■ **Records for this exercise**
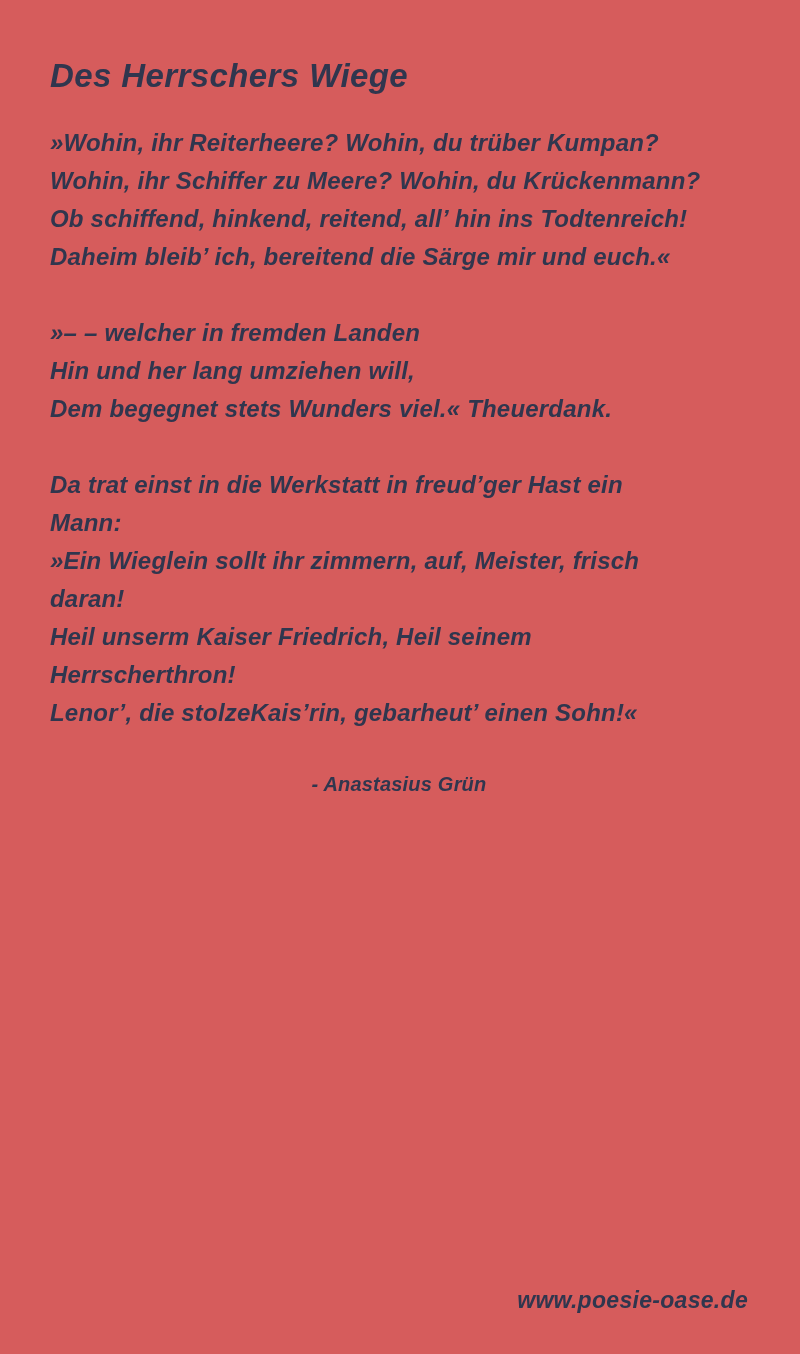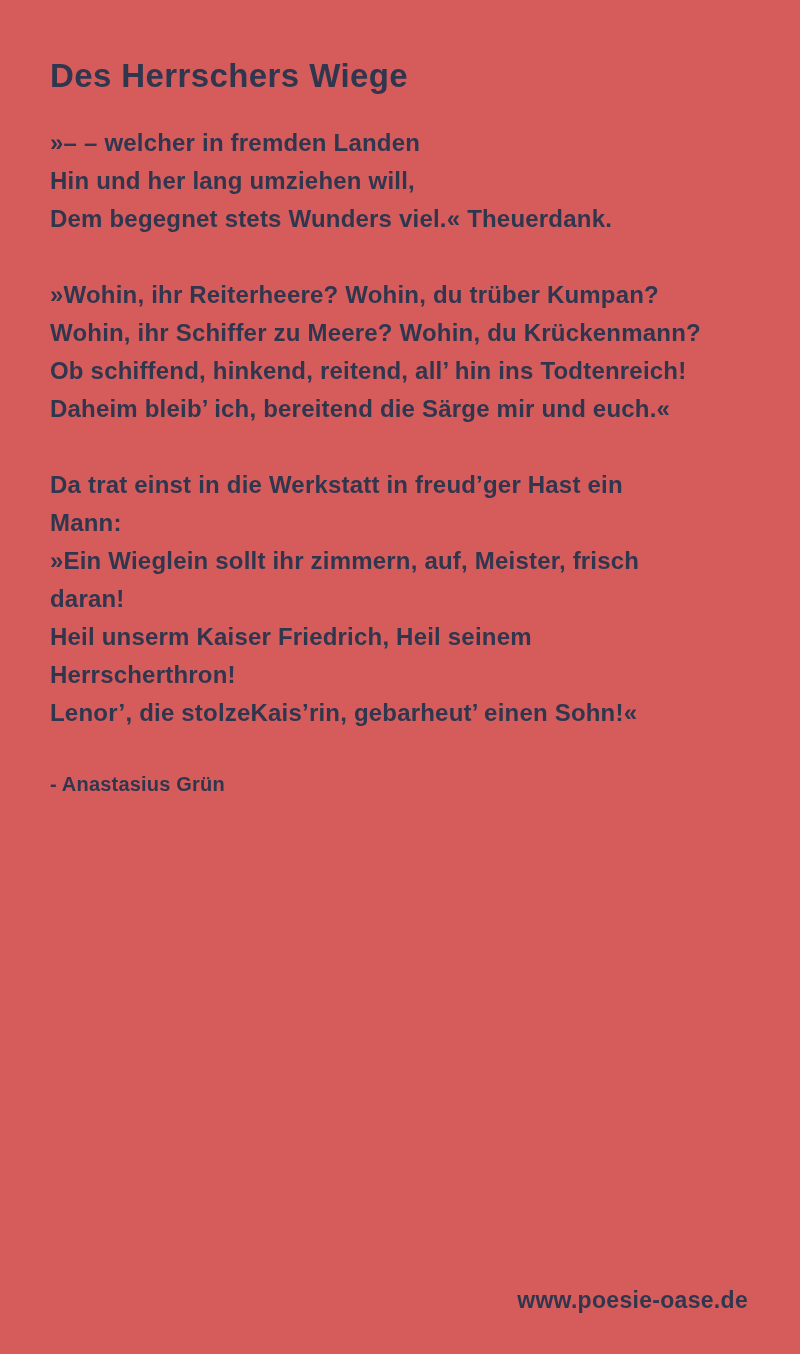--- a/index.html
+++ b/index.html
@@ -19,6 +19,7 @@
     background: var(--bg);
     overflow: hidden;
     padding: 54px 52px 0 50px;
+    font-style: italic;
   }
   .poem-title {
     font-size: 33px;

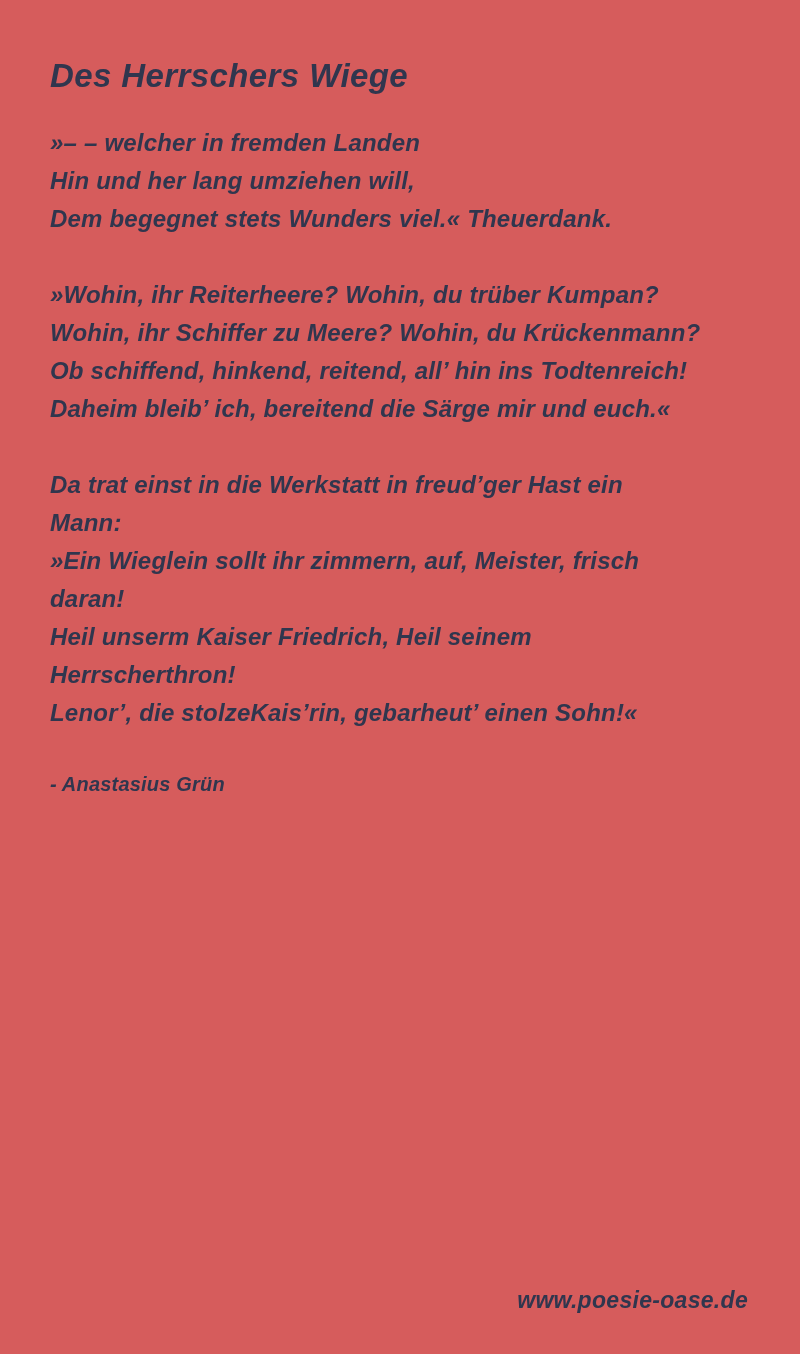--- a/index.html
+++ b/index.html
@@ -63,14 +63,14 @@
 <div class="page">
   <h1 class="poem-title">Des Herrschers Wiege</h1>
 
-  <p class="stanza">»– – welcher in fremden Landen
-Hin und her lang umziehen will,
-Dem begegnet stets Wunders viel.« Theuerdank.</p>
-
   <p class="stanza">»Wohin, ihr Reiterheere? Wohin, du trüber Kumpan?
 Wohin, ihr Schiffer zu Meere? Wohin, du Krückenmann?
 Ob schiffend, hinkend, reitend, all’ hin ins Todtenreich!
 Daheim bleib’ ich, bereitend die Särge mir und euch.«</p>
+
+  <p class="stanza">»– – welcher in fremden Landen
+Hin und her lang umziehen will,
+Dem begegnet stets Wunders viel.« Theuerdank.</p>
 
 
   <p class="stanza">Da trat einst in die Werkstatt in freud’ger Hast ein

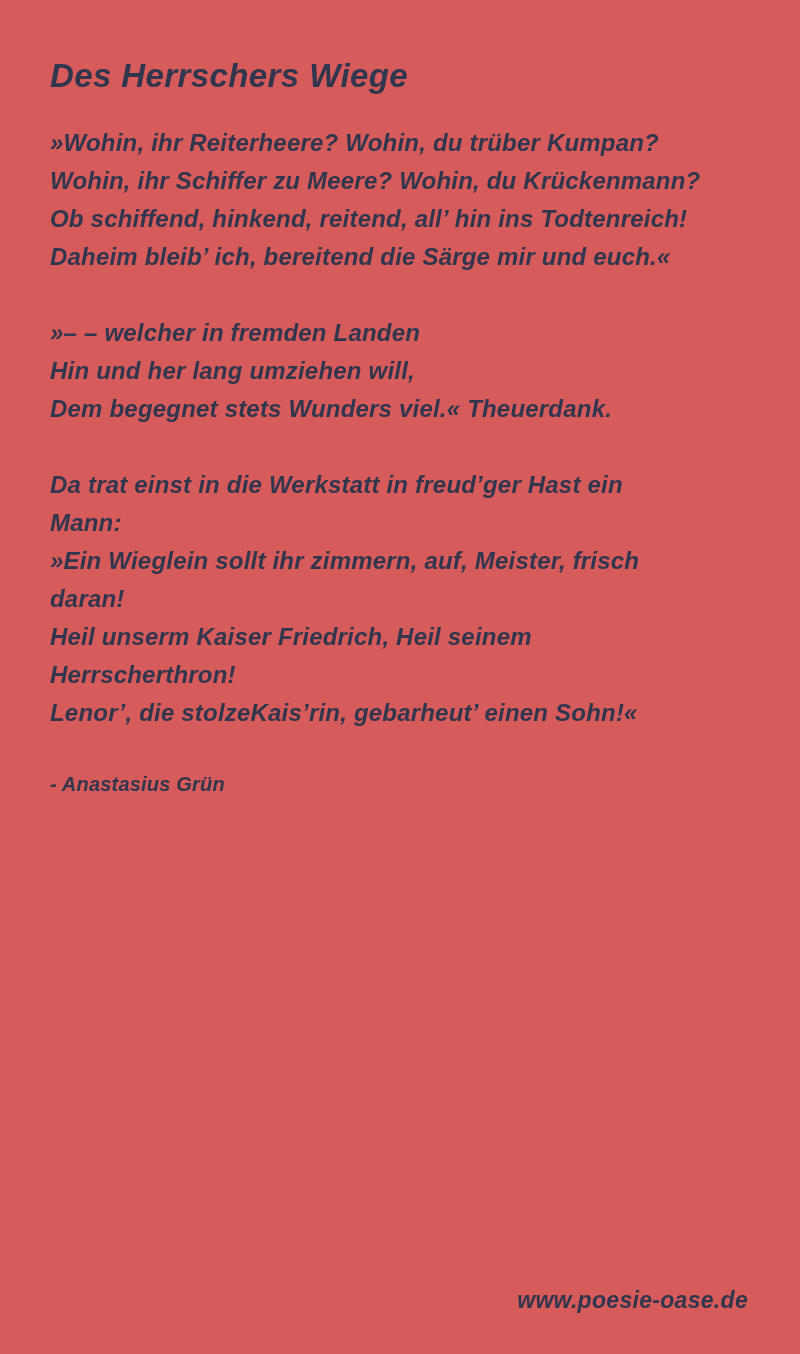--- a/index.html
+++ b/index.html
@@ -45,6 +45,7 @@
     letter-spacing: 0.2px;
     margin-top: 20px;
     color: var(--text);
+    text-align: center;
   }
   .watermark {
     position: absolute;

■ **Work required**
Each record above must be retyped exactly, minus its pictures.

■ **Answer space**
--- a/index.html
+++ b/index.html
@@ -19,6 +19,7 @@
     background: var(--bg);
     overflow: hidden;
     padding: 54px 52px 0 50px;
+    font-style: italic;
   }
   .poem-title {
     font-size: 33px;

--- a/index.html
+++ b/index.html
@@ -63,14 +63,14 @@
 <div class="page">
   <h1 class="poem-title">Des Herrschers Wiege</h1>
 
-  <p class="stanza">»– – welcher in fremden Landen
-Hin und her lang umziehen will,
-Dem begegnet stets Wunders viel.« Theuerdank.</p>
-
   <p class="stanza">»Wohin, ihr Reiterheere? Wohin, du trüber Kumpan?
 Wohin, ihr Schiffer zu Meere? Wohin, du Krückenmann?
 Ob schiffend, hinkend, reitend, all’ hin ins Todtenreich!
 Daheim bleib’ ich, bereitend die Särge mir und euch.«</p>
+
+  <p class="stanza">»– – welcher in fremden Landen
+Hin und her lang umziehen will,
+Dem begegnet stets Wunders viel.« Theuerdank.</p>
 
 
   <p class="stanza">Da trat einst in die Werkstatt in freud’ger Hast ein

--- a/index.html
+++ b/index.html
@@ -45,6 +45,7 @@
     letter-spacing: 0.2px;
     margin-top: 20px;
     color: var(--text);
+    text-align: center;
   }
   .watermark {
     position: absolute;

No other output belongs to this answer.